Fabien Roger comments on Unlearning Needs to be More Selective [Progress Report]

Fabien Roger 8 Jul 2025 21:23 UTC
LW: 3 AF: 3
0
AF
Good point about GradDiff ~ RL. Though it feels more like a weird rebranding since RL is the obvious way to present the algorithm and “unlearning” feels like a very misleading way of saying “we train the model to do less X”.
If you have environments where evil is easy to notice, you can:
1. Train on it first, hoping it prevents exploration, but risks being eroded by random stuff (and maybe learning the conditional policy)
2. Train on it during, hoping it prevents exploration without being eroded by random stuff, but risks learning the conditional policy. Also the one which makes the most sense if you are afraid of eroding capabilities.
3. Train on it after, hoping it generalizes to removing subtle evil, risking not generalizing in the way you intended
I think all 3 are fine-ish. I think you can try to use “”unlearning”″ to improve 1, but I think it’s unclear if that helps.
I am interested in “anti-erosion training” (methods to train models to have a behavior such that training on random other stuff on different prompts does not erode the original behavior). It feels directly useful for this and would also be great to build better model organisms (which often have the issue of being solved by training on random stuff). Are you planning on doing any work on this?
- Filip Sondej 9 Jul 2025 18:03 UTC
  1 point
  0
  Parent
  Ah, yeah, maybe calling it “unlearning” would mislead people. So I’d say unlearning and negative RL updates need to be more selective ;)
  
  I like your breakdown into these 3 options. Would be good to test in which cases a conditional policy arises, by designing an environment with easy-to-check evilness and hard-but-possible-to-check evilness. (But I’d say it’s out-of-scope for my current project.)

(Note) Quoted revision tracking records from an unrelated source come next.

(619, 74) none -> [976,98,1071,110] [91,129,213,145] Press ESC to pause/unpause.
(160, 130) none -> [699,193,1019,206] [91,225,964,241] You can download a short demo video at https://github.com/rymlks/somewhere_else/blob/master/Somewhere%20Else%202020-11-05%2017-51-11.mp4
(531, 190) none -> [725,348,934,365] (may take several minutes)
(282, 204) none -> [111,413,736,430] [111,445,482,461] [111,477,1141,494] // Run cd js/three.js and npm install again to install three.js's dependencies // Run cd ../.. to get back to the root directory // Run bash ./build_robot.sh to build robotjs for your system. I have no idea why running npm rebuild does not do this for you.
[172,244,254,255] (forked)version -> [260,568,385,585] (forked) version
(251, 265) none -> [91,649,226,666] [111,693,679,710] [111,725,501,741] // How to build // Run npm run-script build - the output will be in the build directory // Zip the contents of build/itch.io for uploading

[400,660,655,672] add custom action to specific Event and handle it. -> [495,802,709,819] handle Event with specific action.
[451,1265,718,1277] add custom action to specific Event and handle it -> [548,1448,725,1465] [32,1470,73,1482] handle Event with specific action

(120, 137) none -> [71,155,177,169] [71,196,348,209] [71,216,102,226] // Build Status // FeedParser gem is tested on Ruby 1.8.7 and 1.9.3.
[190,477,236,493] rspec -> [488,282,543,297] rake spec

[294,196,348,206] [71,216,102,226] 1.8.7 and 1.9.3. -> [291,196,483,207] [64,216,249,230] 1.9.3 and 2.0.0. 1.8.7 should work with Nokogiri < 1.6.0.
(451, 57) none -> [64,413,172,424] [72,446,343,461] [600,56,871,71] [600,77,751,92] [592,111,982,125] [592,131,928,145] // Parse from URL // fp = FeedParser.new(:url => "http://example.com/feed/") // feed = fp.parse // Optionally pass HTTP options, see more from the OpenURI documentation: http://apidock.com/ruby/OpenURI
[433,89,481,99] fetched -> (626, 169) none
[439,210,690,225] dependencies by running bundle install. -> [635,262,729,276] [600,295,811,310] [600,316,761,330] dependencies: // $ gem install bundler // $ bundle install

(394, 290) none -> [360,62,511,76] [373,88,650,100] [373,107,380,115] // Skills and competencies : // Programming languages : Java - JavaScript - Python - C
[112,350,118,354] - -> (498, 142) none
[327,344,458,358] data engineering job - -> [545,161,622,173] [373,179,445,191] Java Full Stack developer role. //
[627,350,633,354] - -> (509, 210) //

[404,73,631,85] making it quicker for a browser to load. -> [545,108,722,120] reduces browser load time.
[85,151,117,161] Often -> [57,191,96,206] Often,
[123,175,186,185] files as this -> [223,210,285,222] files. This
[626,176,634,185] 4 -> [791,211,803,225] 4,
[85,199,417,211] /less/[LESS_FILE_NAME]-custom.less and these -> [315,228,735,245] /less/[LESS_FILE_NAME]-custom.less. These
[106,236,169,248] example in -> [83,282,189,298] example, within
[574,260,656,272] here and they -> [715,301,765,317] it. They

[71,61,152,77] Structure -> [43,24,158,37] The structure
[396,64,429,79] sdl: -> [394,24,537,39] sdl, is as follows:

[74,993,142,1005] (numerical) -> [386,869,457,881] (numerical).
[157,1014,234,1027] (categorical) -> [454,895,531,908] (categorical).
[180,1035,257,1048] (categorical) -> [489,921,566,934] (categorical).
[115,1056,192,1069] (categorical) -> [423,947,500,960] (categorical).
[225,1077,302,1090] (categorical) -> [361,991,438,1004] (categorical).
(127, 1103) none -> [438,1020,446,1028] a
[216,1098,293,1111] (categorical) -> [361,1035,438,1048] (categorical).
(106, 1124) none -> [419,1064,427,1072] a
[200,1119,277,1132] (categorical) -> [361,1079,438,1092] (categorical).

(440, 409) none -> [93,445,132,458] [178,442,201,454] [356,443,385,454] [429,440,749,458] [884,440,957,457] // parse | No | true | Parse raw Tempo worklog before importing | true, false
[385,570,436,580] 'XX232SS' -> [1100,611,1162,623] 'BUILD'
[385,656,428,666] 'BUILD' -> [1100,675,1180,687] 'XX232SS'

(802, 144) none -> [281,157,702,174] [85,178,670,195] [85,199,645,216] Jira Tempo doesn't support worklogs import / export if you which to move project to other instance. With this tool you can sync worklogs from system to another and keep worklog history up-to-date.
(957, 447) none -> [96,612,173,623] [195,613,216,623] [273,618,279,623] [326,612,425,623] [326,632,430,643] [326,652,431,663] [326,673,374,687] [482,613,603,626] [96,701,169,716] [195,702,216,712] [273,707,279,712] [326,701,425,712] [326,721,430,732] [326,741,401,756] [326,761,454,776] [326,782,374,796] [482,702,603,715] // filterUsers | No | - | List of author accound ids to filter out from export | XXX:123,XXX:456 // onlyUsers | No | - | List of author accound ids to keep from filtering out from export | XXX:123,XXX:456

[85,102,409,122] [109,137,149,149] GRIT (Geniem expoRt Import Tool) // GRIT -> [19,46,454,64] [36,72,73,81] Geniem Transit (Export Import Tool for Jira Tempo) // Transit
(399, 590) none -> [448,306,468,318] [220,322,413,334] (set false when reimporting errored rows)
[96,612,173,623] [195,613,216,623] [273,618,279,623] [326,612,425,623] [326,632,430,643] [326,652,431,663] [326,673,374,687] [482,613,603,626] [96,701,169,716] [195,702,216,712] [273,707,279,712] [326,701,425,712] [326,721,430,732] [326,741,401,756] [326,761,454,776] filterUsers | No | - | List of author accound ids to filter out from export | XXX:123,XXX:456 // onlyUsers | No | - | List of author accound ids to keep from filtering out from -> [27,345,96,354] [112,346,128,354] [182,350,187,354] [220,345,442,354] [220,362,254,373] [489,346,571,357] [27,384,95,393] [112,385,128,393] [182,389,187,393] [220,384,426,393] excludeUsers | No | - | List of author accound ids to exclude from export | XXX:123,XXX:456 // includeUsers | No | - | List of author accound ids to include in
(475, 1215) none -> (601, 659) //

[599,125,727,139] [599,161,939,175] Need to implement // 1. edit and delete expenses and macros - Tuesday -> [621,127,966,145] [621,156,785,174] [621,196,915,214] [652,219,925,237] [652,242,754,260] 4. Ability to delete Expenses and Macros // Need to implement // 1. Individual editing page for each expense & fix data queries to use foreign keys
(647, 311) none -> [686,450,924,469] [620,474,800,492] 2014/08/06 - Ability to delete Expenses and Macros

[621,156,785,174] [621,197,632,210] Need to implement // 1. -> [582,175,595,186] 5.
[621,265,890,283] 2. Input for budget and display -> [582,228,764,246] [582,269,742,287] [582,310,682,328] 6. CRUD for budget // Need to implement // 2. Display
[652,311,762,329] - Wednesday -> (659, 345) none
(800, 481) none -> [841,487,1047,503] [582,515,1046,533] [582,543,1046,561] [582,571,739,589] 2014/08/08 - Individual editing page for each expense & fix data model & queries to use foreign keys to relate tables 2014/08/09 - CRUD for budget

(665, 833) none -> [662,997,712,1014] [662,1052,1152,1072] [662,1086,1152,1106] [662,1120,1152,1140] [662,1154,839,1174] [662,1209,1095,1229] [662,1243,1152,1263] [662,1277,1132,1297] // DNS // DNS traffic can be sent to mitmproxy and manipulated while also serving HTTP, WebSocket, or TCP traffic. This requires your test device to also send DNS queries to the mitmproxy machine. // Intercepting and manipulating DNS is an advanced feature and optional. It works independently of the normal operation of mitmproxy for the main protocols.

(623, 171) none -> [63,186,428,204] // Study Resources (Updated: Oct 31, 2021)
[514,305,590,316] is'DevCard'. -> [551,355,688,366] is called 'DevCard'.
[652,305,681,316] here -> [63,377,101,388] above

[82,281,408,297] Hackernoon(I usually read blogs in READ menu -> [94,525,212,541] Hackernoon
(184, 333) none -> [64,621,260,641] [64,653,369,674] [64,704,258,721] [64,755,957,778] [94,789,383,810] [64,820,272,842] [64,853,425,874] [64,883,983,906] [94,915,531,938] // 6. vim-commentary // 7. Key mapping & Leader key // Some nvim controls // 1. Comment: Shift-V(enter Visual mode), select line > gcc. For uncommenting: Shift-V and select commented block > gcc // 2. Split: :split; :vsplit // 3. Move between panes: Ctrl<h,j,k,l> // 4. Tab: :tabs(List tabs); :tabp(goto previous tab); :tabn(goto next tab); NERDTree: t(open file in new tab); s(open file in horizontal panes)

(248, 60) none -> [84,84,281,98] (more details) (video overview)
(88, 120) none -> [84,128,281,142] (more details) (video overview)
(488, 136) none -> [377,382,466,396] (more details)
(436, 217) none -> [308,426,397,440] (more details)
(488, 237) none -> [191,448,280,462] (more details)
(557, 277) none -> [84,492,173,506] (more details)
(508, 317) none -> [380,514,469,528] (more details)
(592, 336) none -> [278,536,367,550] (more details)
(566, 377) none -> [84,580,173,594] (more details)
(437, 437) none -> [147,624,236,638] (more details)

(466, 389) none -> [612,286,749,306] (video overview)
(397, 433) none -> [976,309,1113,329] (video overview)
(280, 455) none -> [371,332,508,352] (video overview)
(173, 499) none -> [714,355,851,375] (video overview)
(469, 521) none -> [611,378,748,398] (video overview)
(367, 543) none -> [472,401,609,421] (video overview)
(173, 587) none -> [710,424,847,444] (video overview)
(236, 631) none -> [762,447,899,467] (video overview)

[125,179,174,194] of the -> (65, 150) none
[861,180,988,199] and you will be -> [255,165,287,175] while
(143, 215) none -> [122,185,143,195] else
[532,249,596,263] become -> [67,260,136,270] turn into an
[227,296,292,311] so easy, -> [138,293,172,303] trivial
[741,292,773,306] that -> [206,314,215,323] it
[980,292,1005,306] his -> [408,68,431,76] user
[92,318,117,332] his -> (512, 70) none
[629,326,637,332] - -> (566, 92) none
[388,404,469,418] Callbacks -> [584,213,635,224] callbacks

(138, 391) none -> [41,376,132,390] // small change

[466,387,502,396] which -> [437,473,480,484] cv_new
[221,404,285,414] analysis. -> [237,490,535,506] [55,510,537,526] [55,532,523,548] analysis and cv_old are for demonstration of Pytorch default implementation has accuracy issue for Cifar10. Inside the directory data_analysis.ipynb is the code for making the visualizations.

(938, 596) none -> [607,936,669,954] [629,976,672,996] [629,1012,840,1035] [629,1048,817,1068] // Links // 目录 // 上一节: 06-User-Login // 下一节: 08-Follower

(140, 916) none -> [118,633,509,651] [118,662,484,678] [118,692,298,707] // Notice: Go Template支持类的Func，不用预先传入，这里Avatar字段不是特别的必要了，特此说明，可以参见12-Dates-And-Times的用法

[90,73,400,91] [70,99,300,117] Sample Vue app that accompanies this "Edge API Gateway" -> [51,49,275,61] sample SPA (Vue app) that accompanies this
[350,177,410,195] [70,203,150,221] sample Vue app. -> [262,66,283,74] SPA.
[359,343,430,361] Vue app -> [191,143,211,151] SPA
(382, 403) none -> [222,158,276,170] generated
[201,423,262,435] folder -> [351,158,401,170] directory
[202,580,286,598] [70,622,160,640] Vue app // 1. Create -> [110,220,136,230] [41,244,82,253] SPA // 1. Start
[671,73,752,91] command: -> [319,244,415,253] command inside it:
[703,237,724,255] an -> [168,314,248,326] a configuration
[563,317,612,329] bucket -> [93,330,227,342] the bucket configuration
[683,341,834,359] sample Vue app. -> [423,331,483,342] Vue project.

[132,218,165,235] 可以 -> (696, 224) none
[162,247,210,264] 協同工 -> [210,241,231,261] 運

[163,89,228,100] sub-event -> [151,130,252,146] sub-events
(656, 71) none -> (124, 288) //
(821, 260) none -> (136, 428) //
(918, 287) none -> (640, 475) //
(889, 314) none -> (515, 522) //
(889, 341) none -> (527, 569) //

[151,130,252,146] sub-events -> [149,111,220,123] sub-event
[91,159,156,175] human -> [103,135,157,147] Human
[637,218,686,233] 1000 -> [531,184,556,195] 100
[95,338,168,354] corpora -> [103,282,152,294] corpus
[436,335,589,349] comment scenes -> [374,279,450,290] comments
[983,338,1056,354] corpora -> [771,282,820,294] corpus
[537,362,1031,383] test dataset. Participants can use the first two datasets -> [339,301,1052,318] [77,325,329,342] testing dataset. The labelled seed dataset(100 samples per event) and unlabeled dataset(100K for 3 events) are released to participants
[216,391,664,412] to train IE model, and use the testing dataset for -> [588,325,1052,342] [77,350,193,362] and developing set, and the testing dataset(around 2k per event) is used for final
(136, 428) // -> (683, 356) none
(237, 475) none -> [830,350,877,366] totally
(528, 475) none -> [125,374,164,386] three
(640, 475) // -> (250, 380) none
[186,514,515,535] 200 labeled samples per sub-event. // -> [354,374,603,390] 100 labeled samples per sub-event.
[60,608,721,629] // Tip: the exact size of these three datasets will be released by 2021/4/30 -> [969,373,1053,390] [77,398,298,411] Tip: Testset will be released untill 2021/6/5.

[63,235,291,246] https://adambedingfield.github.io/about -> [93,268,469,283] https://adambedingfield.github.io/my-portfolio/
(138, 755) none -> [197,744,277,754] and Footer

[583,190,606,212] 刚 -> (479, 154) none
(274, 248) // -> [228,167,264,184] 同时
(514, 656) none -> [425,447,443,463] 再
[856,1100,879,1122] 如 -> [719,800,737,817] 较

  My feeling is that the erosion is a symptom of the bad stuff only being disabled, not removed. (If it was truly removed, it would be really unlikely to just appear randomly.) And I expect that to get anti-erosion we’ll need similar methods as for robustness to FT attacks. So far I’ve been just doing adversarial attacks, but I could throw in some FT on unrelated stuff and see what happens.
  Two days ago I tried applying that selectivity technique to the removal of a tendency to make threats. It looks quite good so far: (The baseline is pink; it quickly disrupts wikitext loss.)
  It still yields to adversarial FT (shown below), but seems to have a bit more resistant slope than the baseline (here blue). Of course, it needs more results. Maybe here looking at erosion on random stuff would be interesting.
  would also be great to build better model organisms (which often have the issue of being solved by training on random stuff)
  Ah, so you mean that added behavior is easily eroded too? (Or do you mean model organisms where something is removed?) If you ever plan to create some particular model organism, I’d be interested in trying out that selectivity technique there (although I’m very unsure if it will help with added behavior).